Schwenkfelder


 

Anspach Translation Part I


In 1858 Rev Dr F R Anspach produced a translation of some of Caspar Schwenckfeld's writings from seventeenth century German. His hope was to place the teachings of Schwenckfeld in an accessible form for laity. Over the next few months, we will be sequentially reproducing some of these sermonettes from his work entitled The Heavenly Balm and the Divine Physician or Jesus Christ, the True Physician, and Poor Sinful Man, the Wounded and Sick Patient (Baltimore: Abraham Heydrick, 1858). It reads a little heavy, but bear with it!

When our beloved Lord and Master, Jesus Christ, called Matthew, the publican, to become His disciple, that he might be an apostle and evangelist, the latter made a feast in honor to his Lord, and many publicans and sinners sat at table with Him and His disciples. But when the scribes and Pharisees saw this, they murmured and said to his disciples, Why does your Master eat with publicans and sinners? When Jesus heard this, he said unto them: The whole need not the physician, but they that are sick; but go learn what this meaneth, I will have mercy and not sacrifice; for I am not come to call the righteous, but sinners to repentance. Matthew 9:13. Luke 5:31, 32.
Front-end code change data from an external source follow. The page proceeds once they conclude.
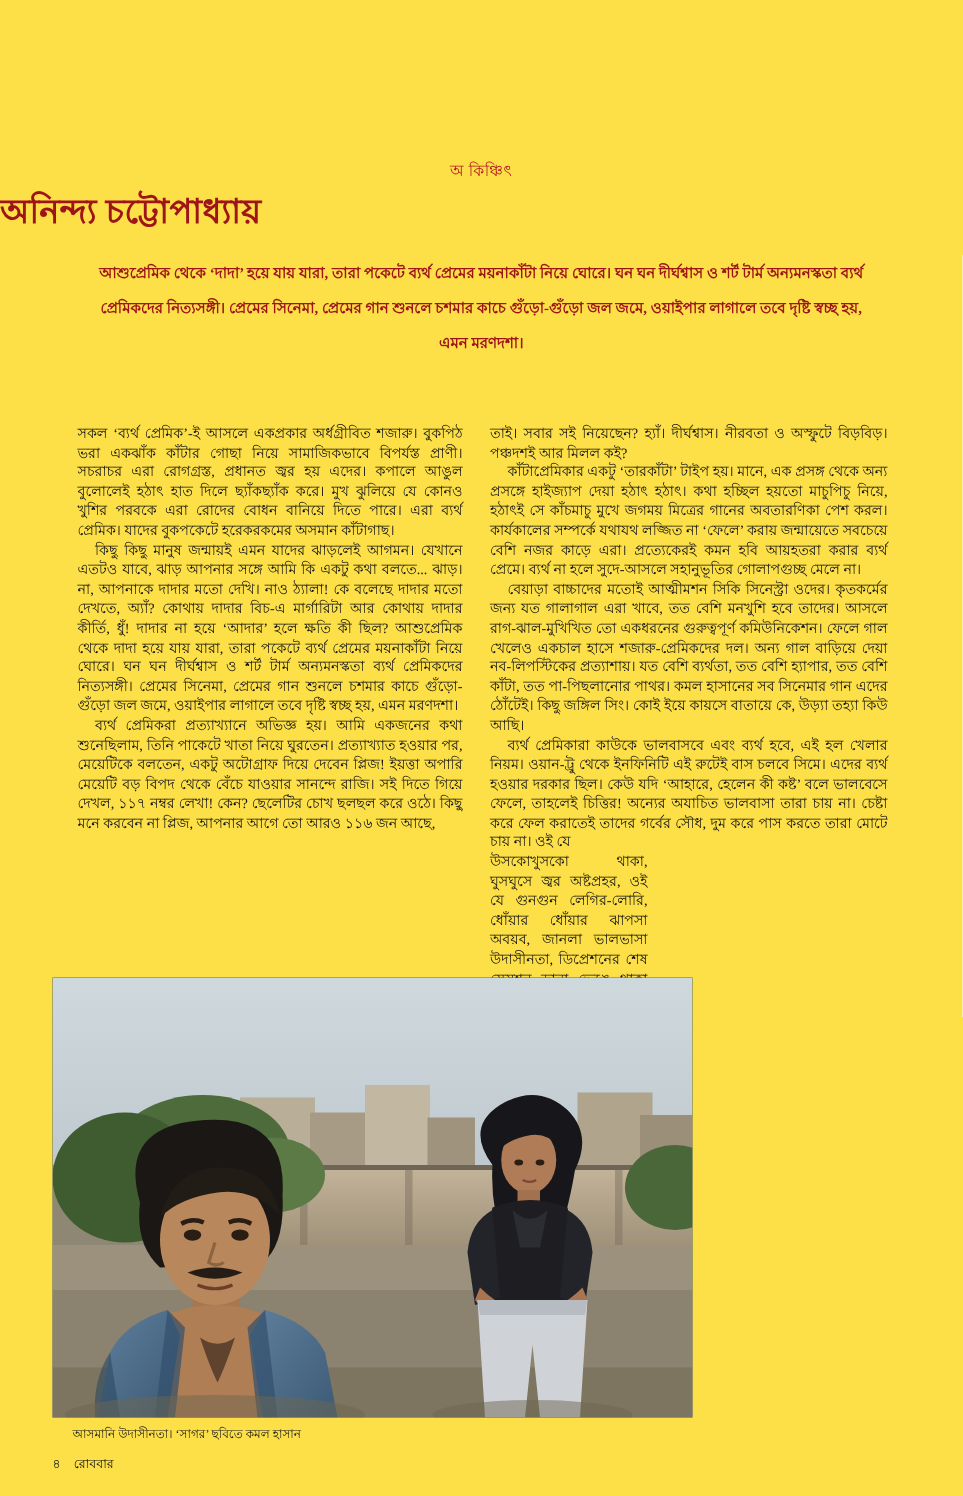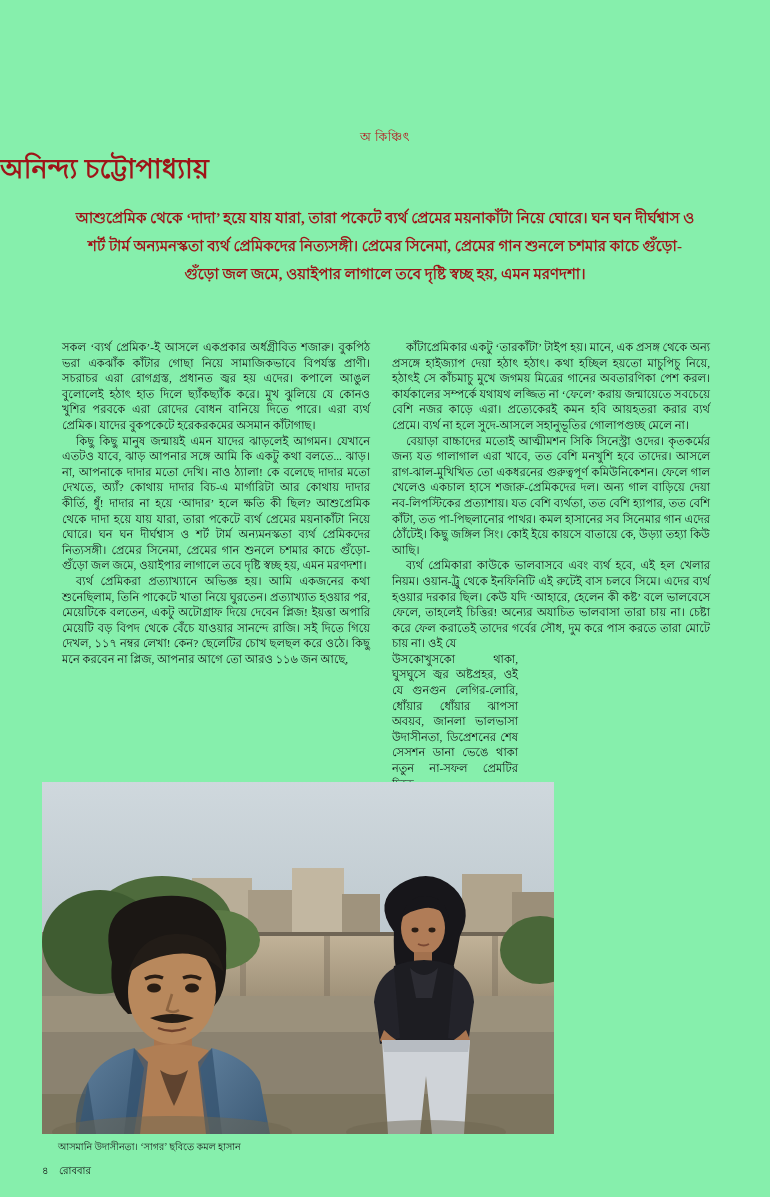"অ কিঞ্চিৎ" .page { background: #86efac -> #fde047 }
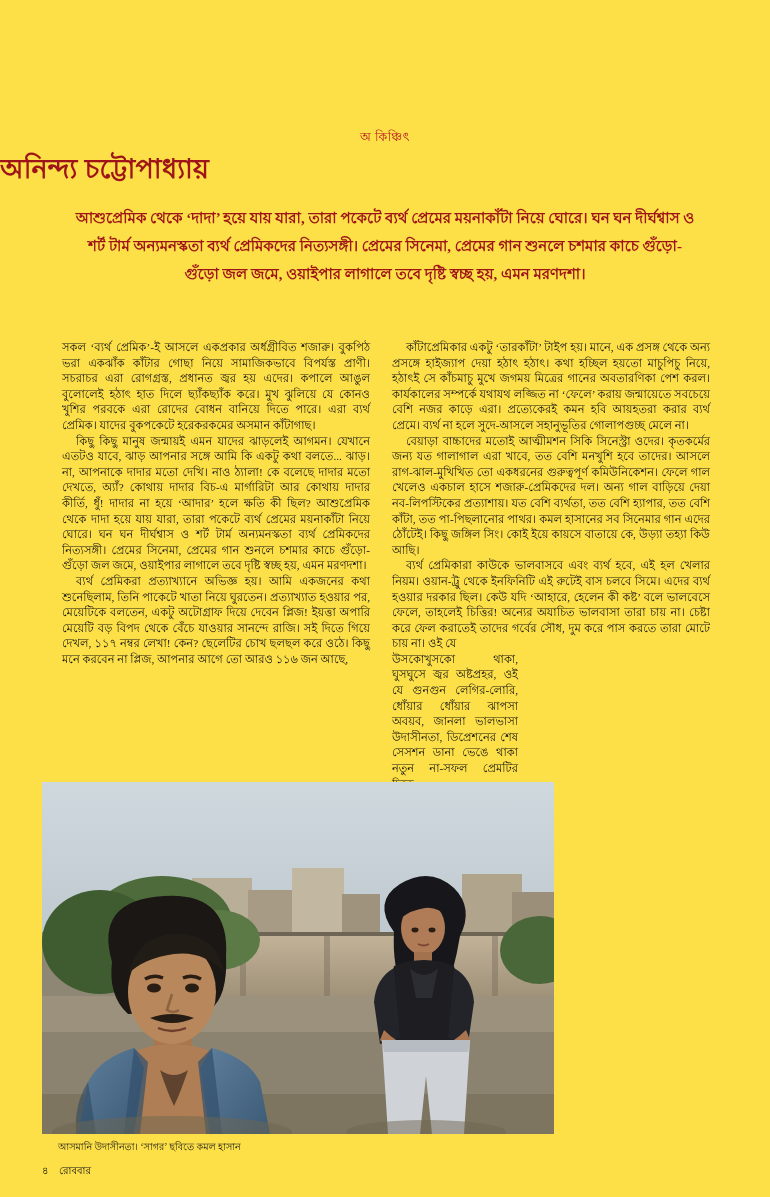"আশুপ্রেমিক থেকে ‘দাদা’ হয়ে যায়" .standfirst { font-size: 15px -> 12px }
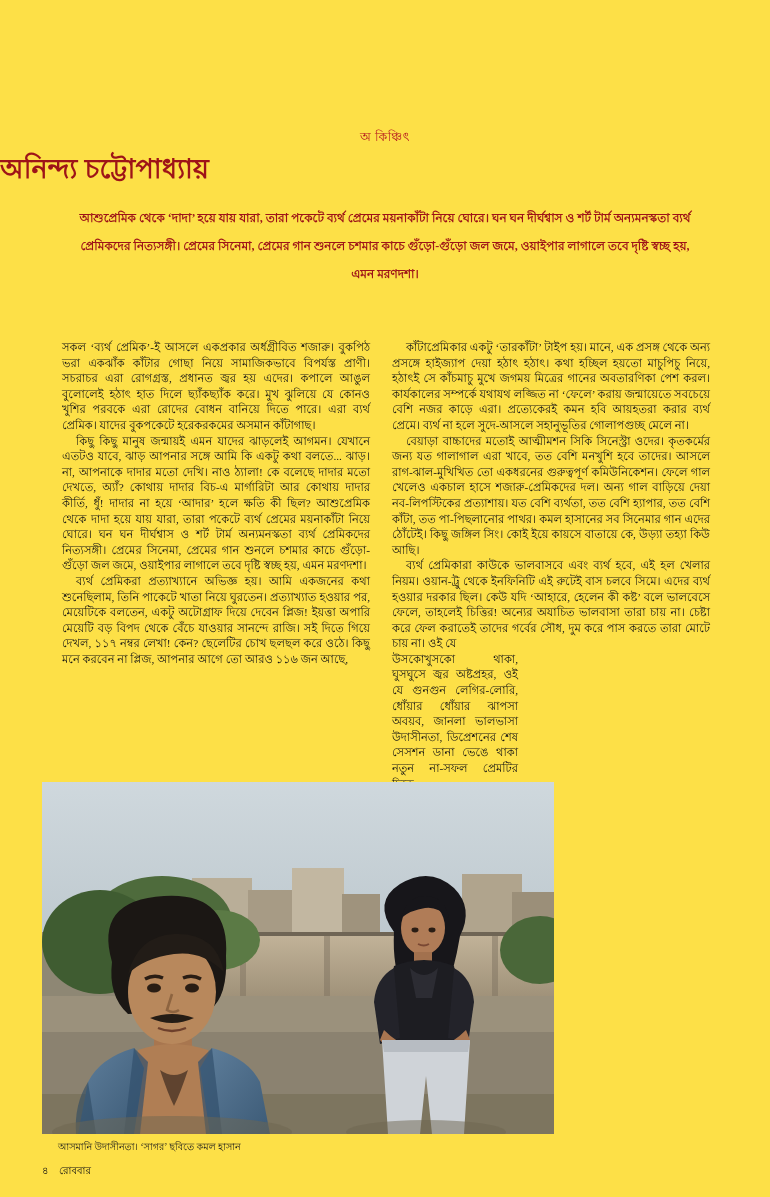"তাই। সবার সই নিয়েছেন? হ্যাঁ।" p.first { html: none -> <p>তাই। সবার সই নিয়েছেন? হ্যাঁ। দীর্ঘশ্বাস। নীরবতা ও অস্ফুটে বিড়বিড়। পঞ্চদশই আর মিলল কই?</p> }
Among other profitable things which our Lord Jesus presents and teaches in this portion of the Gospel, he first pictures the depravity, the inherited disease and misery of human nature, in connection with the grace of Almighty God, and His own exalted office as the anointed of God, which He performs in the restoration of man to the Divine favor. As man through the disobedience and fall of Adam became thoroughly depraved, diseased and frail, and now, as a poor sinner, stands in need of mercy, grace and help: thus, on the other hand, Jesus is the true Saviour, the only one who can heal the soul - the Physician, the Helper and the Redeemer of man.

Our heavenly Father, after investing his Son with all power, and giving him a name above every other name, offered him to all men as their physician and Saviour, and clothed Him with the office of healing the spiritually diseased: i.e. He is given to save us from our sins; therefore shall the sin-sick seek no other physician, but hasten to Jesus and confide only in His help and counsel. For such power and like office and remedies are nowhere else found, neither can they appertain to any one but Him; and he who presumes to cure souls by human power and wisdom, will only destroy them and conduct them to ruin.

Above all things should we diligently, by the exercise of Christian faith, study, ponder, understand, and impress upon our minds what we are by nature, what advantage Christ the Son of God is to us, and why He became incarnate, and what the efficacy and strength of His grace accomplish in us; how and by what means the Divine Physician of our souls is to meet the wants and remove the woes of our being. This He images in this parable and by many other beautiful representations in the gospel; so that a sorrowful sinner, who ponders these things and believes the word of God, finds his heart overflowing with joy, for the word of the Lord is true, and what He has spoken, He will surely perform. Ps. 33:4

Therefore, I have, through the grace of God, to the praise of Jesus our Lord, and for the comfort of all afflicted and contrite consciences something to write concerning this physician and his heavenly balm, (As also concerning the sickness) that I may soothe the distressed. Let us however also consider and be admonished in regard to original sin and its fatal tendencies, which we have inherited from Adam, that we may more fully understand our state by nature, to the end that we may more earnestly seek the help and balm of this great Physician, and that, in the lively exercise of faith, we may obediently submit to his healing power.